Activity: For the entries that follow, restate word for word the line containing "text: Manage ->", the line containing "text: Access ->", and every line that lies between them.

Data shown:
● ● ● ● ● ● ●
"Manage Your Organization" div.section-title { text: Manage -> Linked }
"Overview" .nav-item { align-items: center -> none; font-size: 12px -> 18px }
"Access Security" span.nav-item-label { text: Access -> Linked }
● ● ● ● ● ● ●
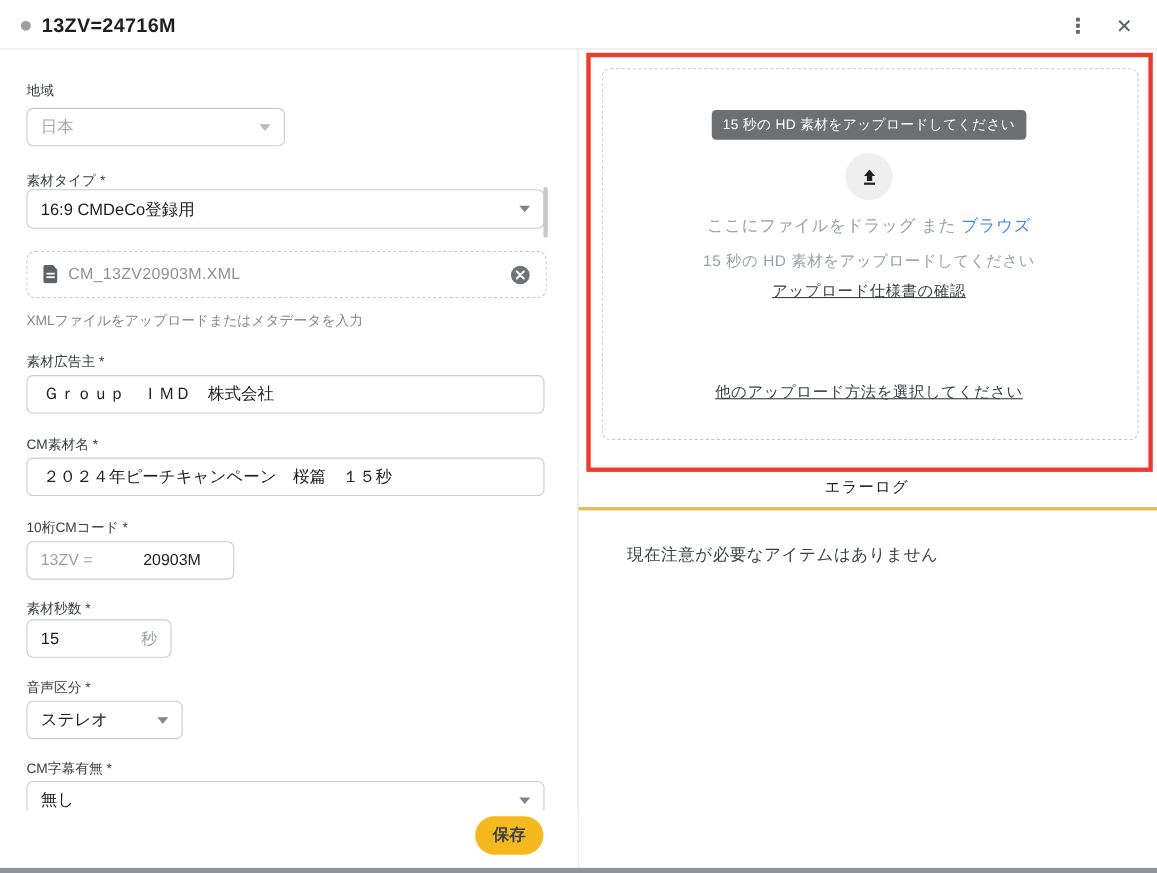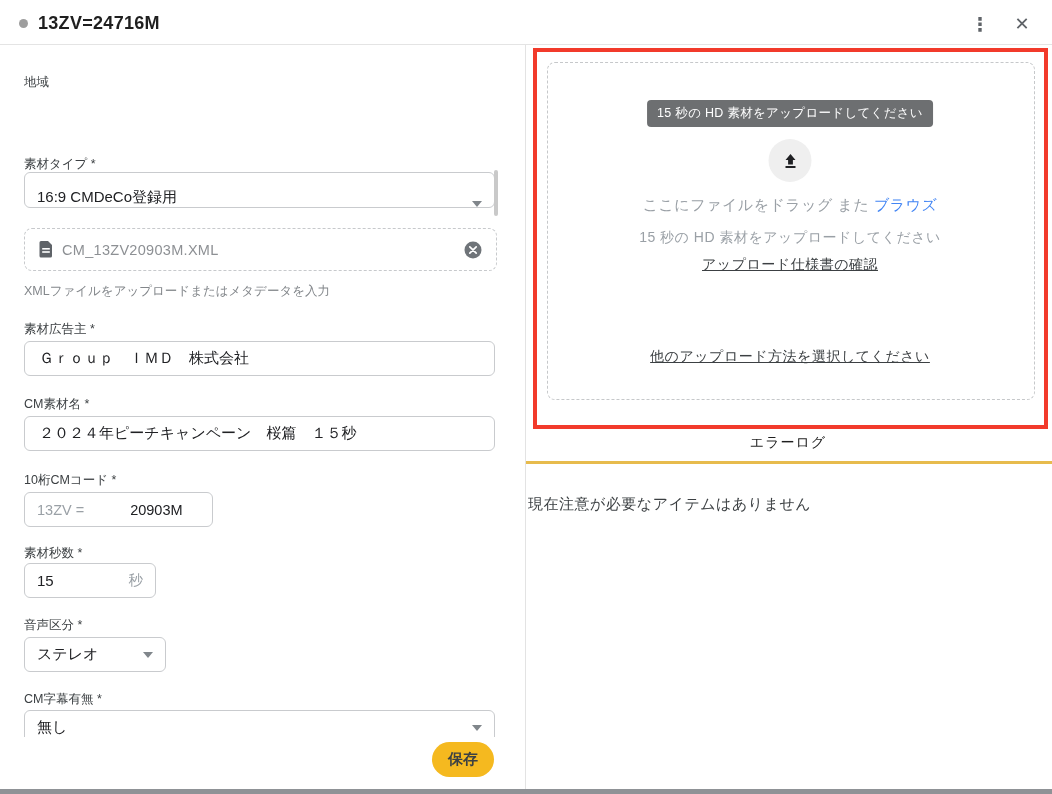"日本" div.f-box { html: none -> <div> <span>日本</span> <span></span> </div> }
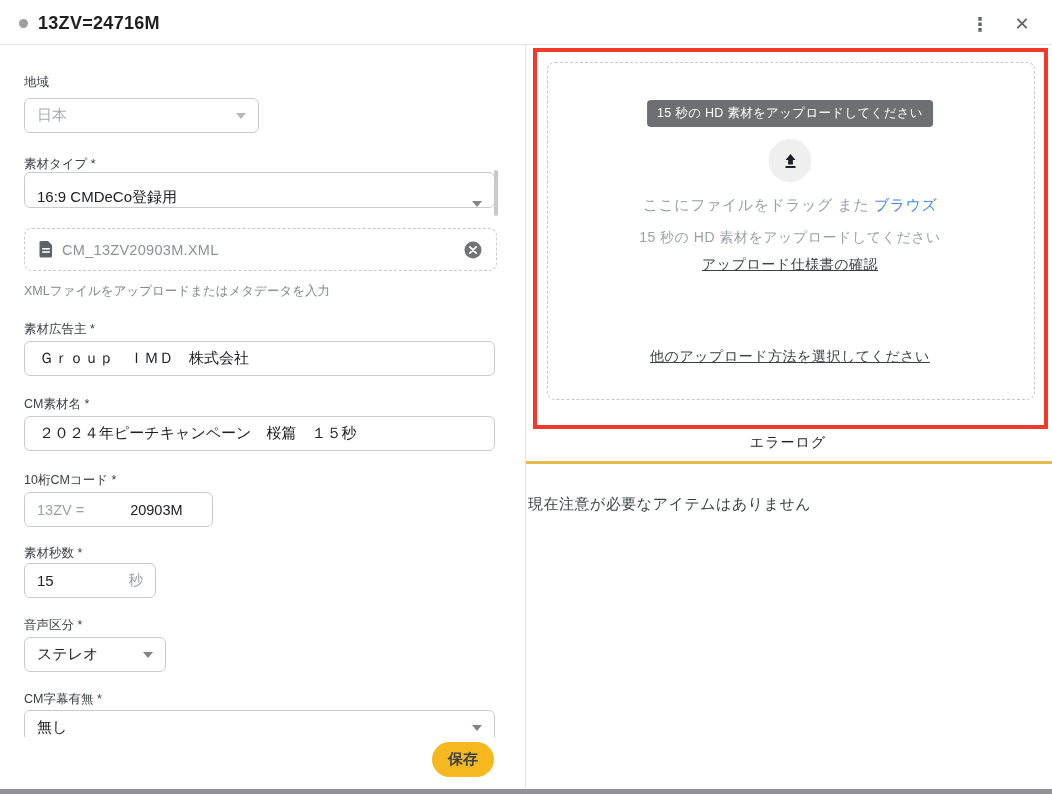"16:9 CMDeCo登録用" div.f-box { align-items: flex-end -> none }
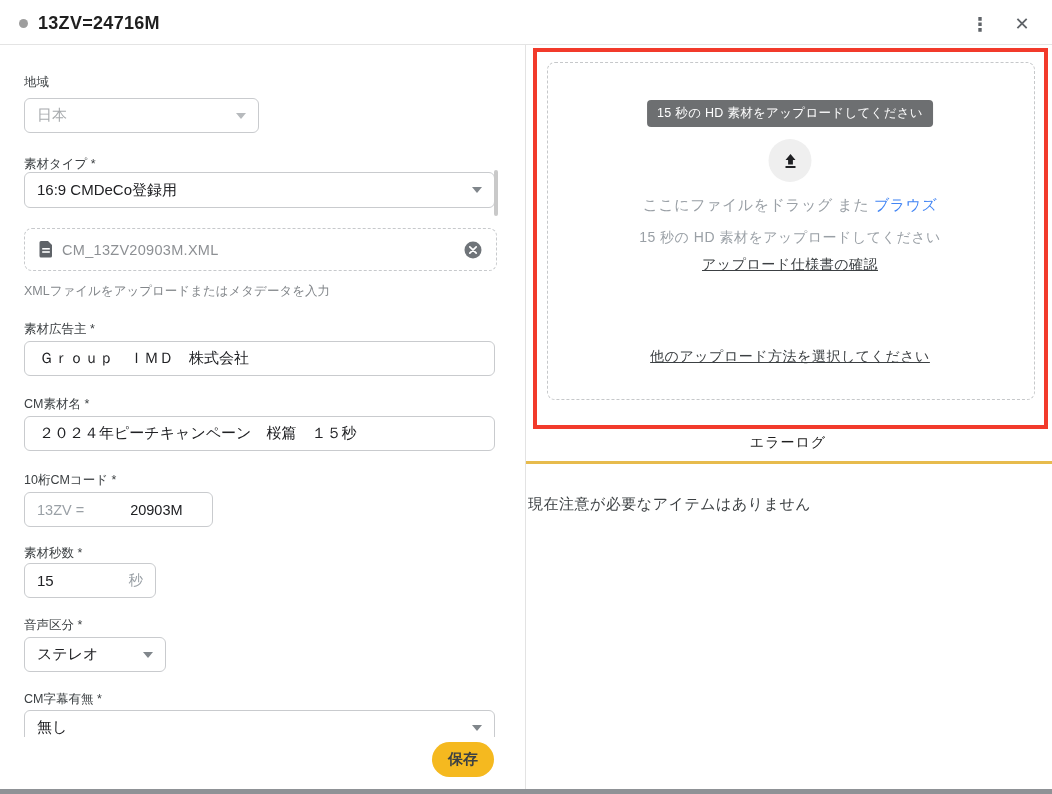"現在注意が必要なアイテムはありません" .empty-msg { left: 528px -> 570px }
● ● ● ● ● ● ●
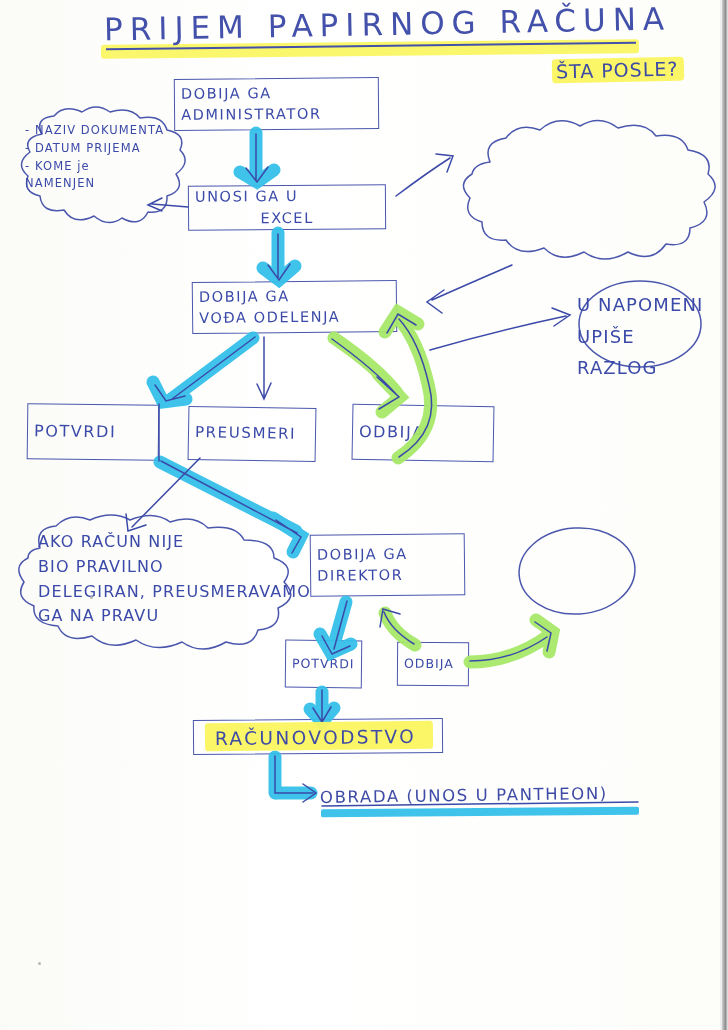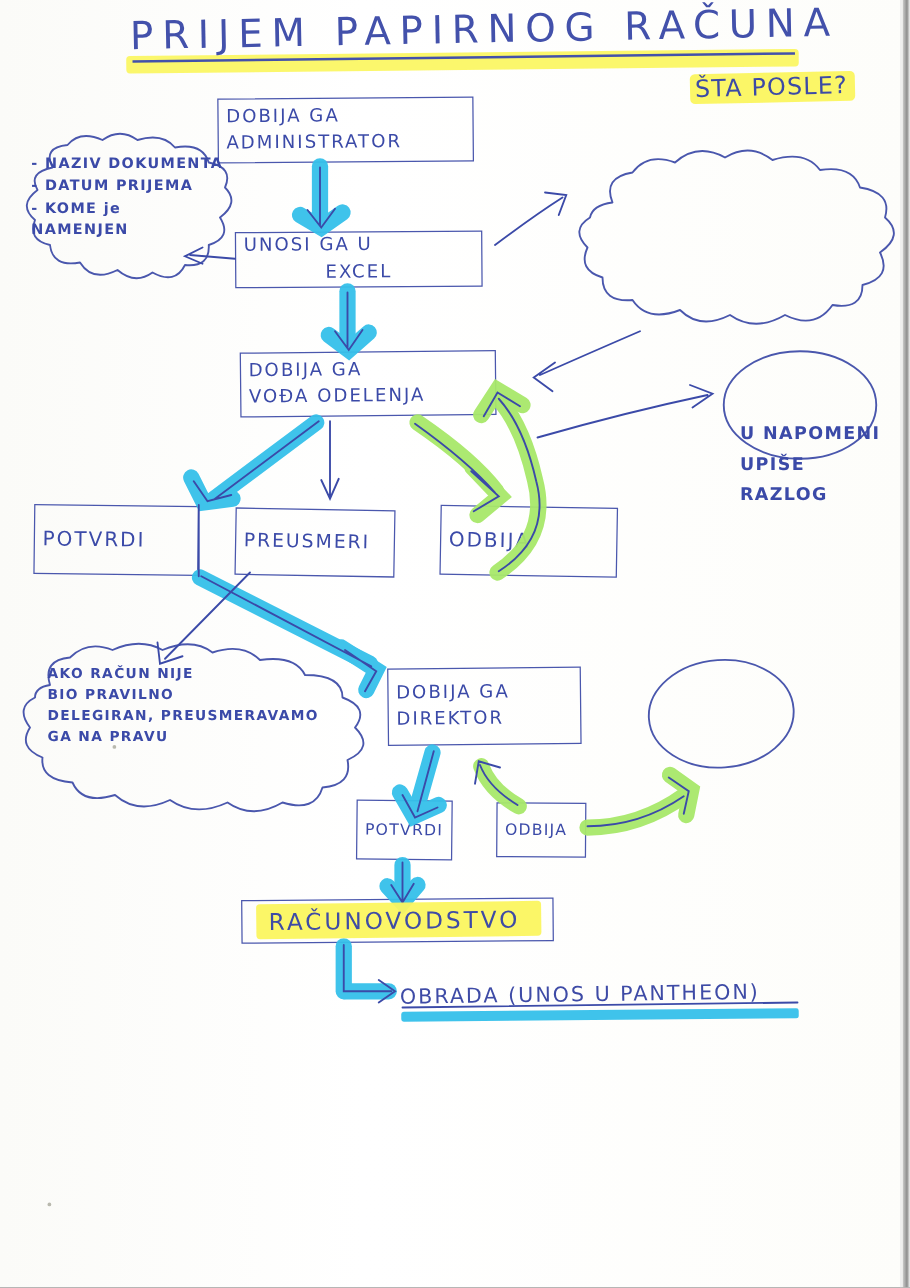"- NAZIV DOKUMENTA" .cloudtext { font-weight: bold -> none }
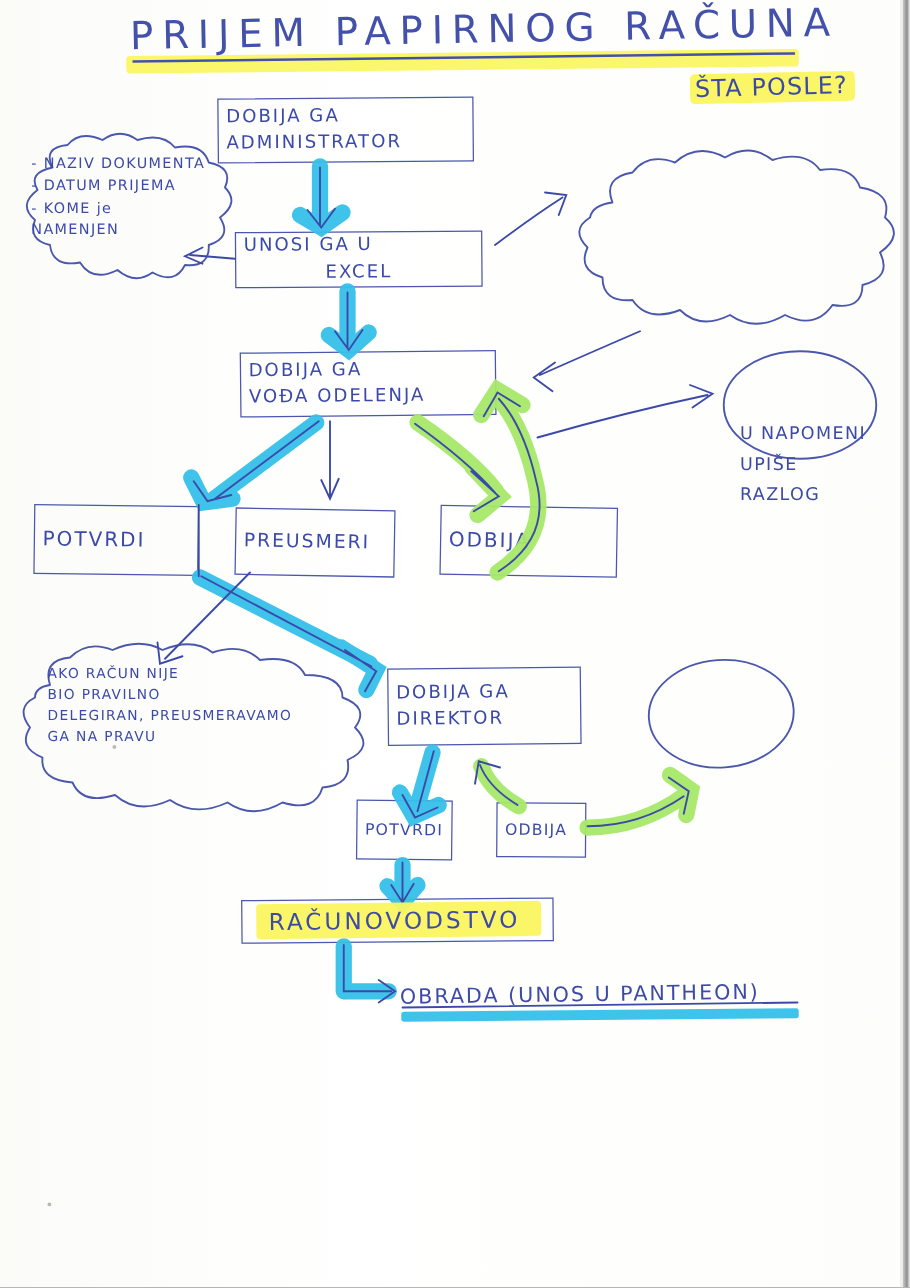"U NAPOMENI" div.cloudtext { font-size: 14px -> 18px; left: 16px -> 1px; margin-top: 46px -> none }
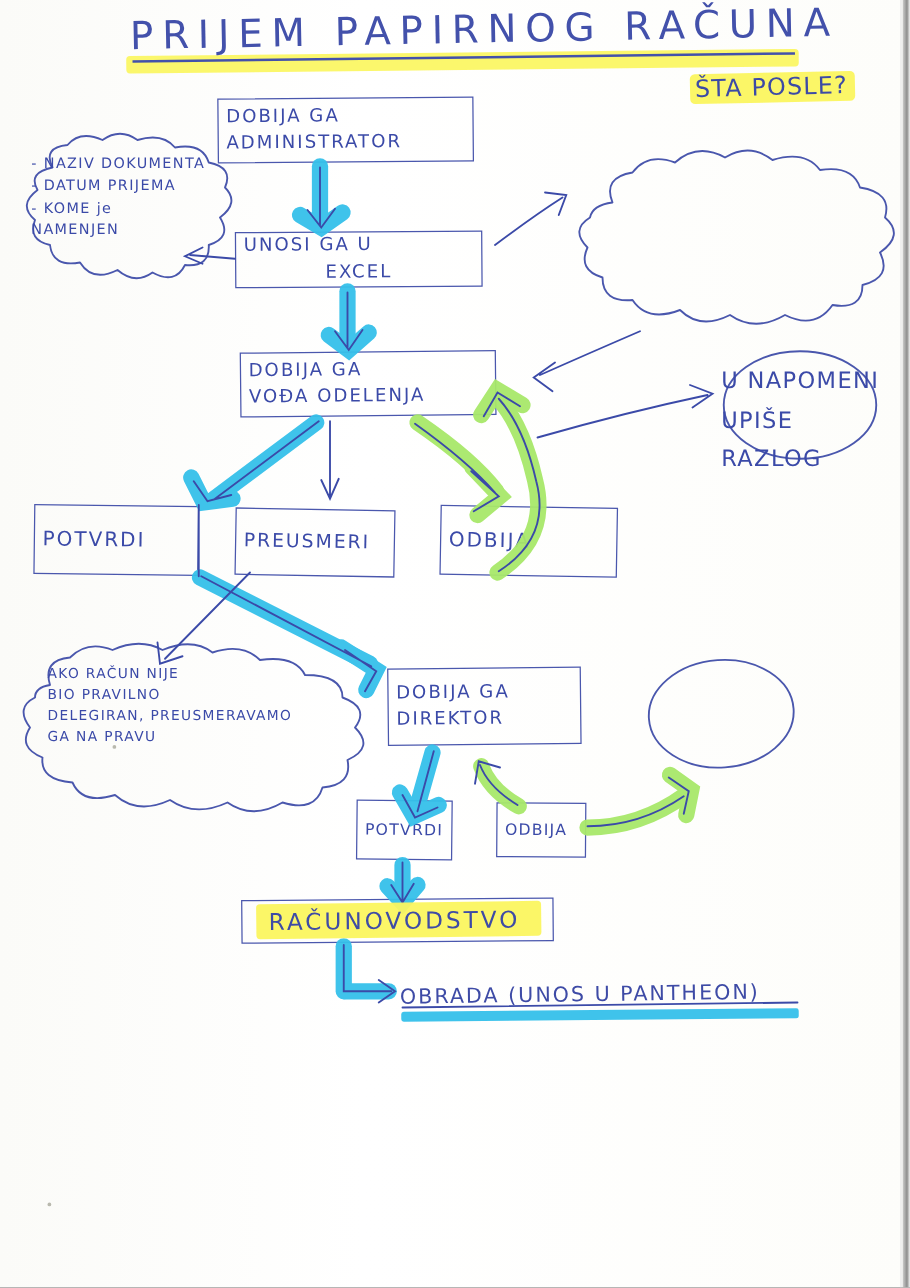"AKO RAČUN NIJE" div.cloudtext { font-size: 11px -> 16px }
● ● ● ● ● ● ●
Solution for this exercise:
"Manage Your Organization" div.section-title { text: Manage -> Linked }
"Overview" .nav-item { align-items: center -> none; font-size: 12px -> 18px }
"Access Security" span.nav-item-label { text: Access -> Linked }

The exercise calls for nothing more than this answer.